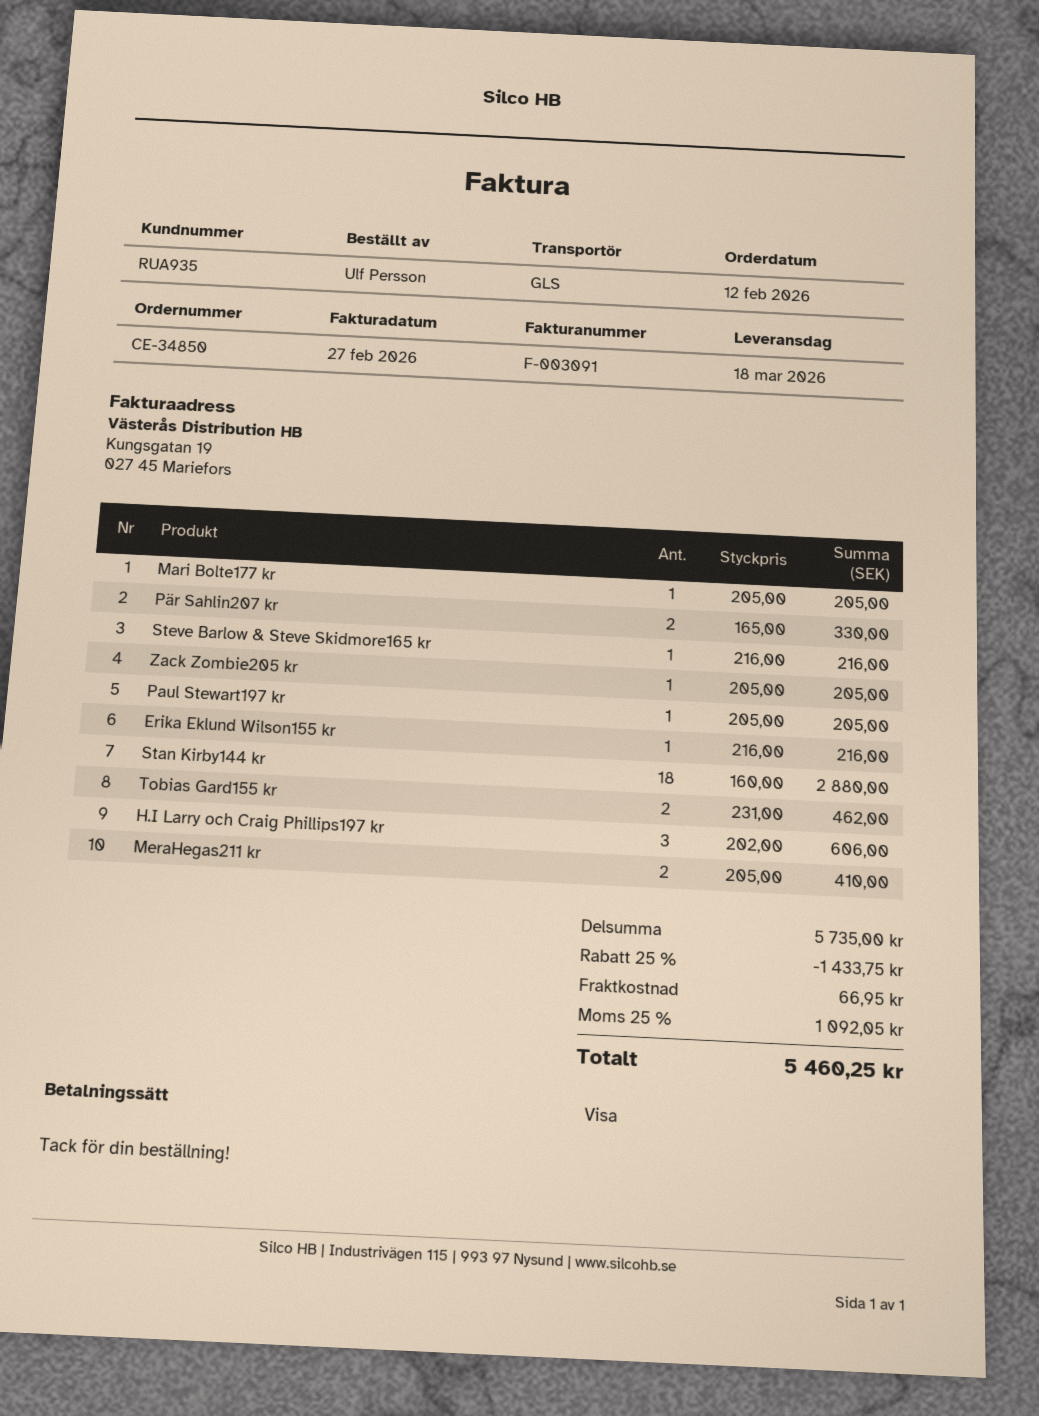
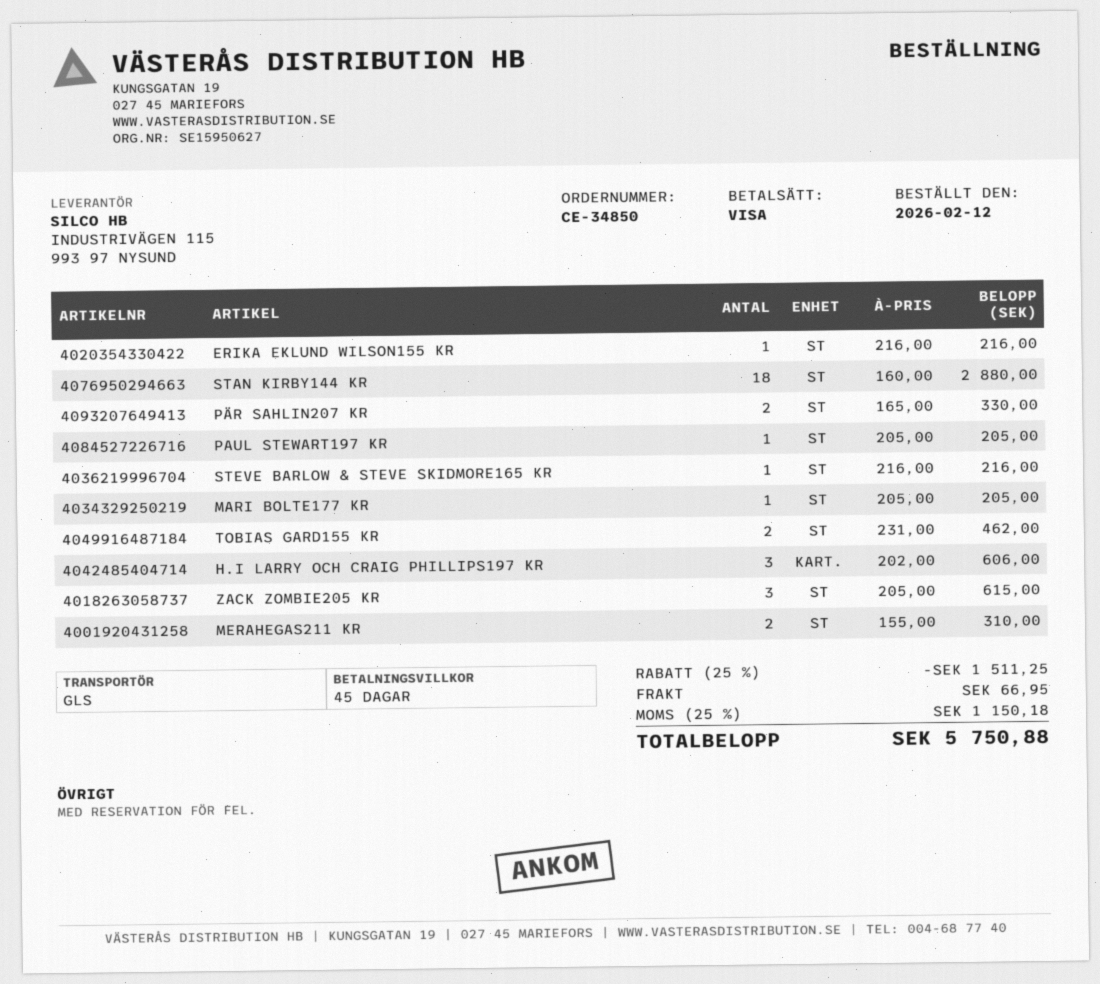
Zack Zombie205 kr: 1 x 205.00 = 205.00 -> 3 x 205.00 = 615.00
MeraHegas211 kr: 2 x 205.00 = 410.00 -> 2 x 155.00 = 310.00
discount: 25% = 1433.75 -> 25% = 1511.25
tax: 25% = 1092.05 -> 25% = 1150.18
total: 5460.25 -> 5750.88

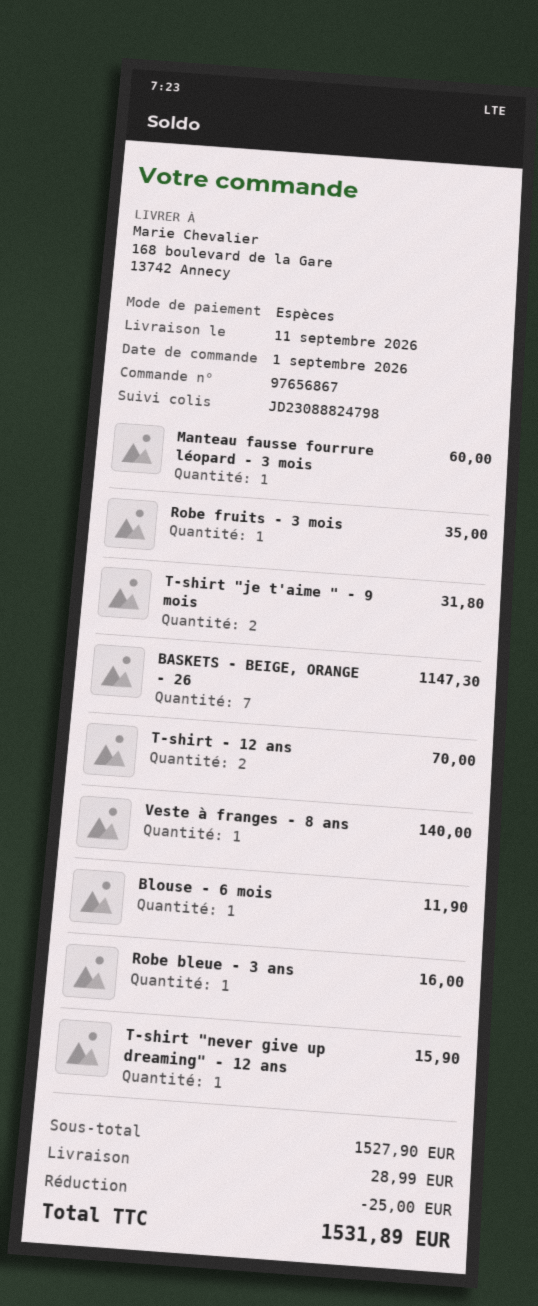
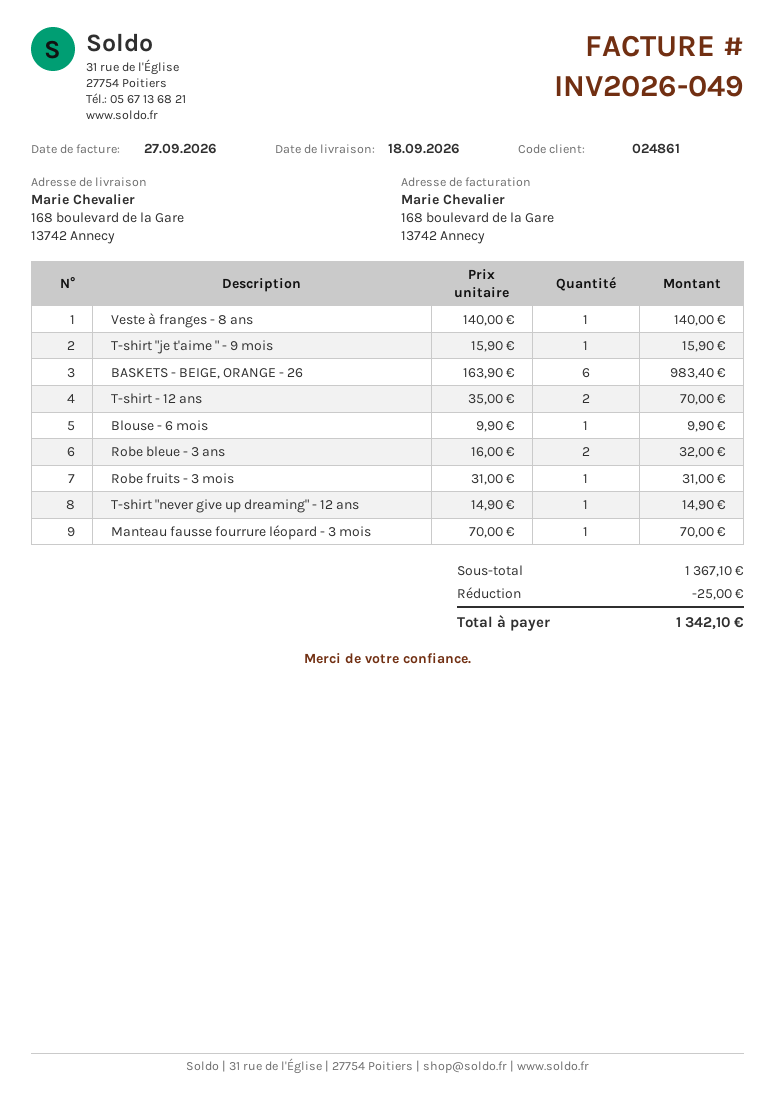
delivery date: 2026-09-11 -> 2026-09-18
Manteau fausse fourrure léopard - 3 mois: 1 for 60.00 -> 1 for 70.00
Robe fruits - 3 mois: 1 for 35.00 -> 1 for 31.00
T-shirt "je t'aime " - 9 mois: 2 for 31.80 -> 1 for 15.90
BASKETS - BEIGE, ORANGE - 26: 7 for 1147.30 -> 6 for 983.40
Blouse - 6 mois: 1 for 11.90 -> 1 for 9.90
Robe bleue - 3 ans: 1 for 16.00 -> 2 for 32.00
T-shirt "never give up dreaming" - 12 ans: 1 for 15.90 -> 1 for 14.90
subtotal: 1527.90 -> 1367.10
shipping: 28.99 -> none
total: 1531.89 -> 1342.10

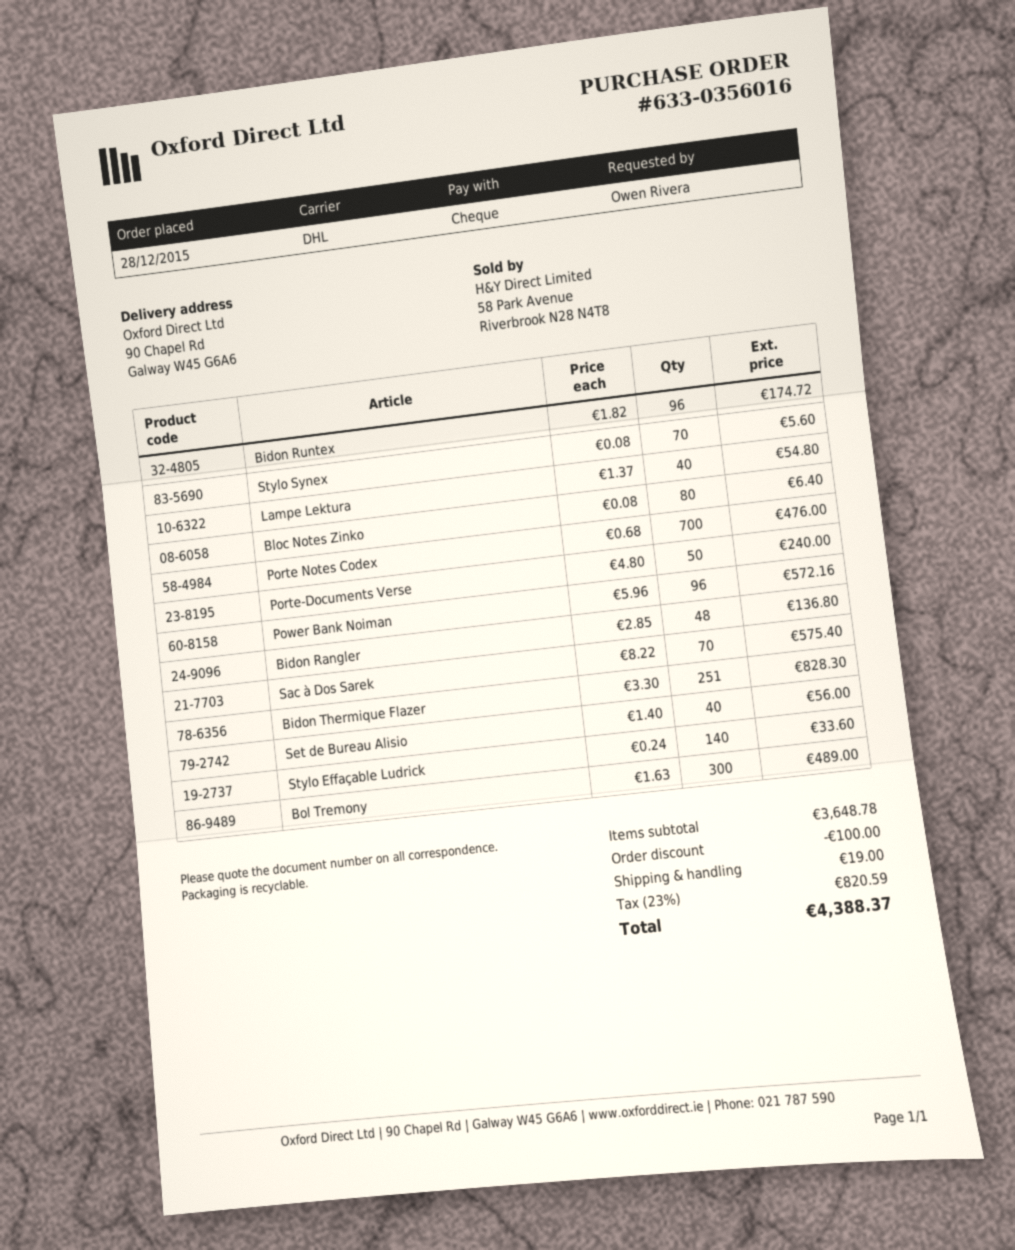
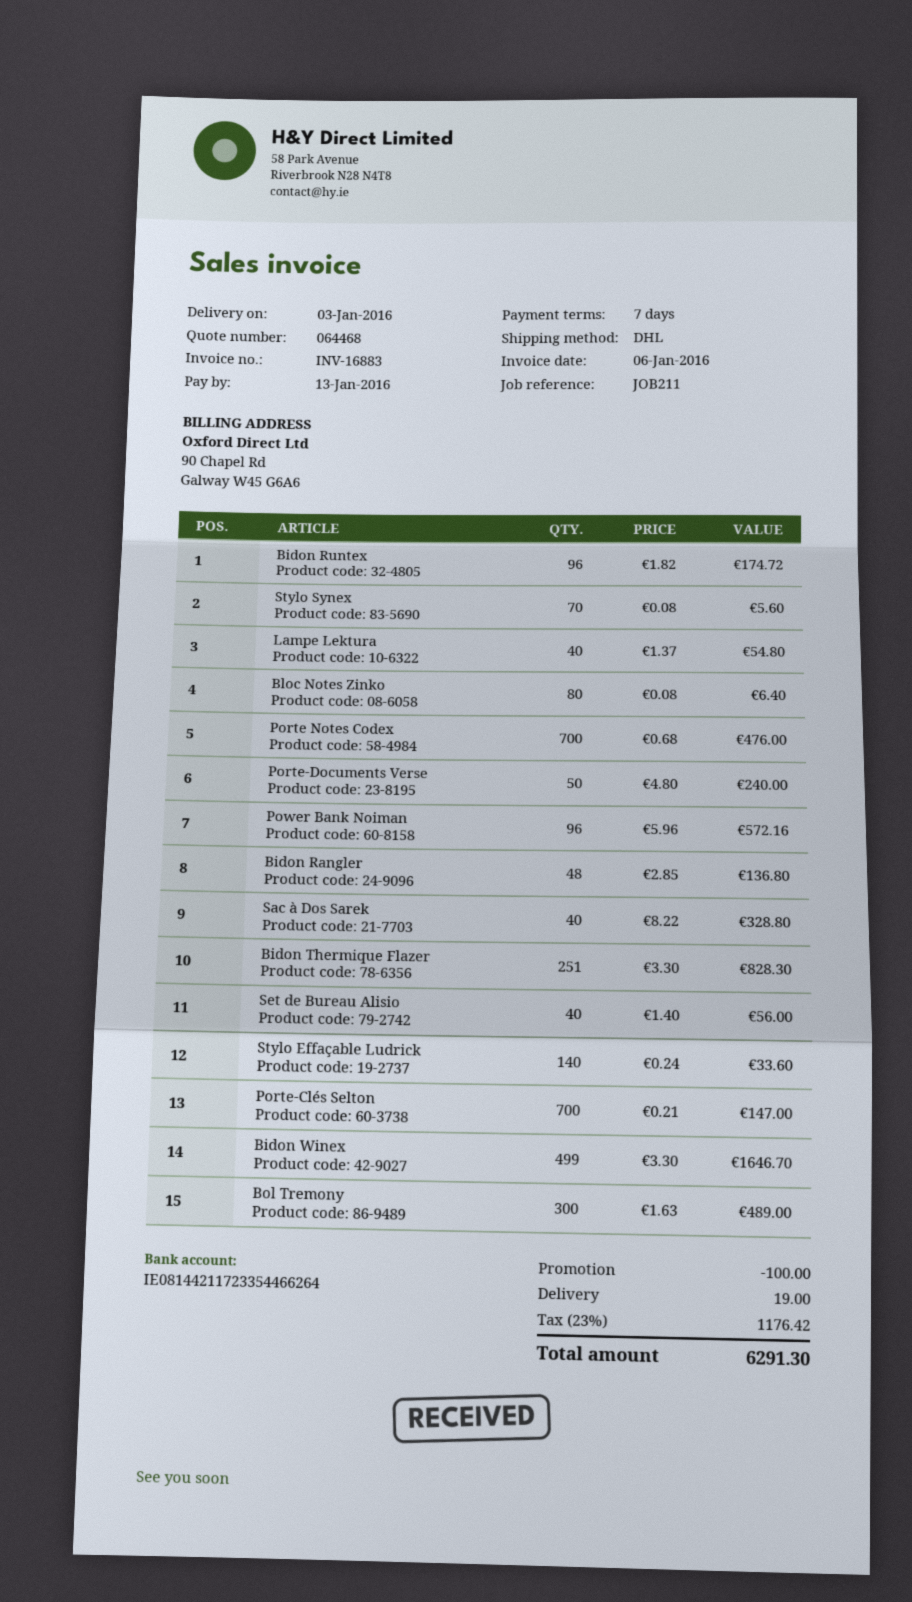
Sac à Dos Sarek: 70 x 8.22 = 575.40 -> 40 x 8.22 = 328.80
Porte-Clés Selton: none -> 700 x 0.21 = 147.00
Bidon Winex: none -> 499 x 3.30 = 1646.70
tax: 23% = 820.59 -> 23% = 1176.42
total: 4388.37 -> 6291.30

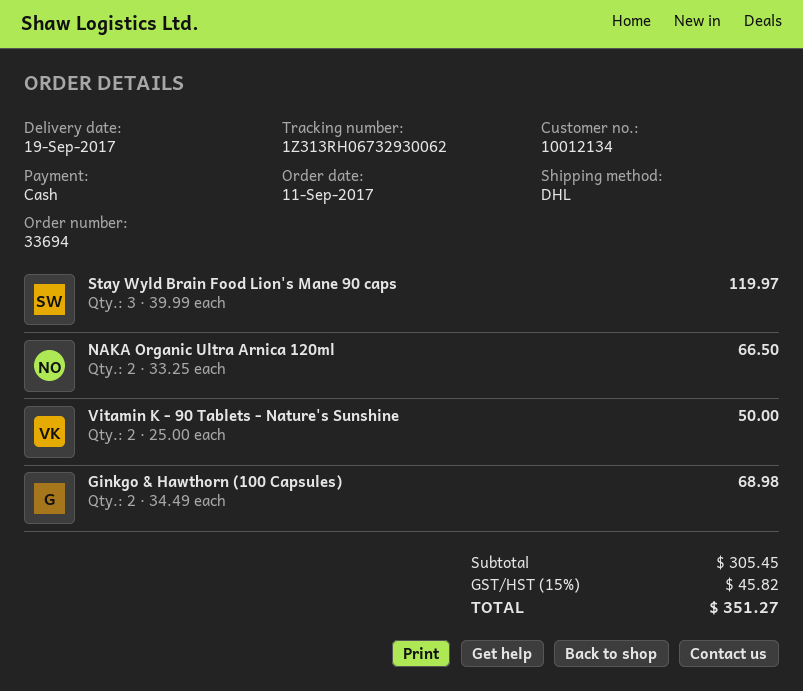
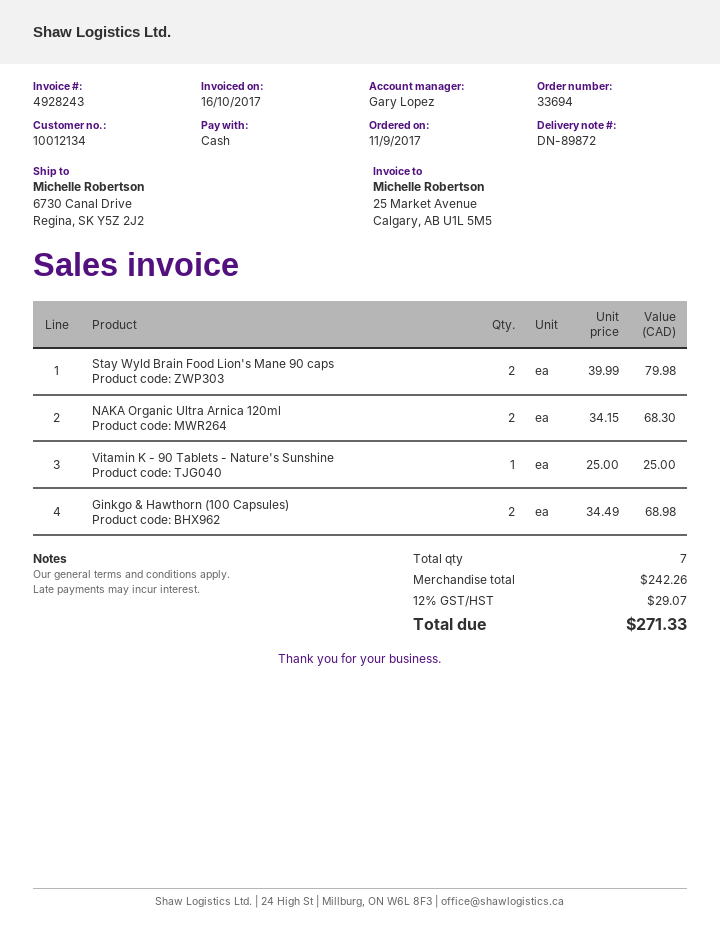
Stay Wyld Brain Food Lion's Mane 90 caps: 3 x 39.99 = 119.97 -> 2 x 39.99 = 79.98
NAKA Organic Ultra Arnica 120ml: 2 x 33.25 = 66.50 -> 2 x 34.15 = 68.30
Vitamin K - 90 Tablets - Nature's Sunshine: 2 x 25.00 = 50.00 -> 1 x 25.00 = 25.00
subtotal: 305.45 -> 242.26
tax: 15% = 45.82 -> 12% = 29.07
total: 351.27 -> 271.33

## Goal of the exercise
Repeat the lines above, starting at the first and stopping after the line that holds "delivery date: 2026-09-11 -> 2026-09-18", with the pictures left out.

## Written response
Zack Zombie205 kr: 1 x 205.00 = 205.00 -> 3 x 205.00 = 615.00
MeraHegas211 kr: 2 x 205.00 = 410.00 -> 2 x 155.00 = 310.00
discount: 25% = 1433.75 -> 25% = 1511.25
tax: 25% = 1092.05 -> 25% = 1150.18
total: 5460.25 -> 5750.88

delivery date: 2026-09-11 -> 2026-09-18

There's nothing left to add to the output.